When you run python main.py you add the src directory to your PYTHONPATH. This means that any module or package in src, for example the pack directory, now becomes importable. Hence from pack import pack. However, to access util.py you now need to do from pack import util. You can also do from . import util from within pack.py, as you noticed.
But you can't really do both at the same time. Either src/ is the main directory or src/pack is.
The obvious, but wrong solution, is to let the main.py add the src/pack directory to the PYTHONPATH. That will work, but it's not a good idea. The correct way to do this is to make up your mind. Is src/pack a module that should be imported via import pack or is it just a folder with a bunch of Python scripts? Decide! :-)
I think in this case its' obvious that src/pack should be a module. So then treat it like a module, and make sure it's available like a module. Then you can from pack import util even when running pack.py as a main script.
How do you do that? Well, basically you either install the pack module in your site-packages, or you add the src directory to the PYTHONPATH. That last one is what you want during development.
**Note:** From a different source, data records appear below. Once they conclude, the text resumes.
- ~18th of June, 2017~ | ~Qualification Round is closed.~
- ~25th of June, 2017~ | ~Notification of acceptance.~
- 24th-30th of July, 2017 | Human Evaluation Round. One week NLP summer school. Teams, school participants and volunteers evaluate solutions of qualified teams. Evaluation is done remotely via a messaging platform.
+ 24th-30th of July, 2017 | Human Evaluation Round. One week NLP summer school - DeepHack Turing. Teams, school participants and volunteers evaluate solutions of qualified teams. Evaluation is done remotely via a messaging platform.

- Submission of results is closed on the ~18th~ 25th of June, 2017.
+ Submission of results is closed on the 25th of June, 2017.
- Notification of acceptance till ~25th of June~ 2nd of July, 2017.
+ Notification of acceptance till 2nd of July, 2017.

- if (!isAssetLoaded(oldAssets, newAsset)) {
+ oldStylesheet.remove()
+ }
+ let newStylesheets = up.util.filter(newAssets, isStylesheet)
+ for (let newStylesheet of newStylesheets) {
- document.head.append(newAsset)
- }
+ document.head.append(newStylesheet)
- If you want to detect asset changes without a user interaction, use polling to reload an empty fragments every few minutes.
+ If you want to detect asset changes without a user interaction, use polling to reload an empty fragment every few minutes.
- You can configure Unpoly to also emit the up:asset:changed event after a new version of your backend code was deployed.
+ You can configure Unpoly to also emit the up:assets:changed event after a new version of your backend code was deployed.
You can either do it manually with export PYTHONPATH=<path> or you can let your testrunners do it for you. You don't have a testrunner? Well you should, but that's another question. :)
For installing it permanently once you don't do development anymore, take a look at Distribute. It includes a testrunner. ;)
Your link is to python 2.7 documentation, but it looks like you are using Python 3.x.
See here: http://docs.python.org/py3k/ for the correct docs.
Python 3 removes implicit relative import. That is, you cannot import packages within the same module in the same way anymore.
You need to use from . import util, this is an explicitly relative import and is allowed. import X no longer checks the current directory. Instead it only check the entries in sys.path. This includes the directory of the script was started and python's standard library.
You are missing __init__.py in your pack directory.
Create an empty file called __init__.py in your pack directory.
Nothing in the correct documentation supports your theory that this form of importing should work.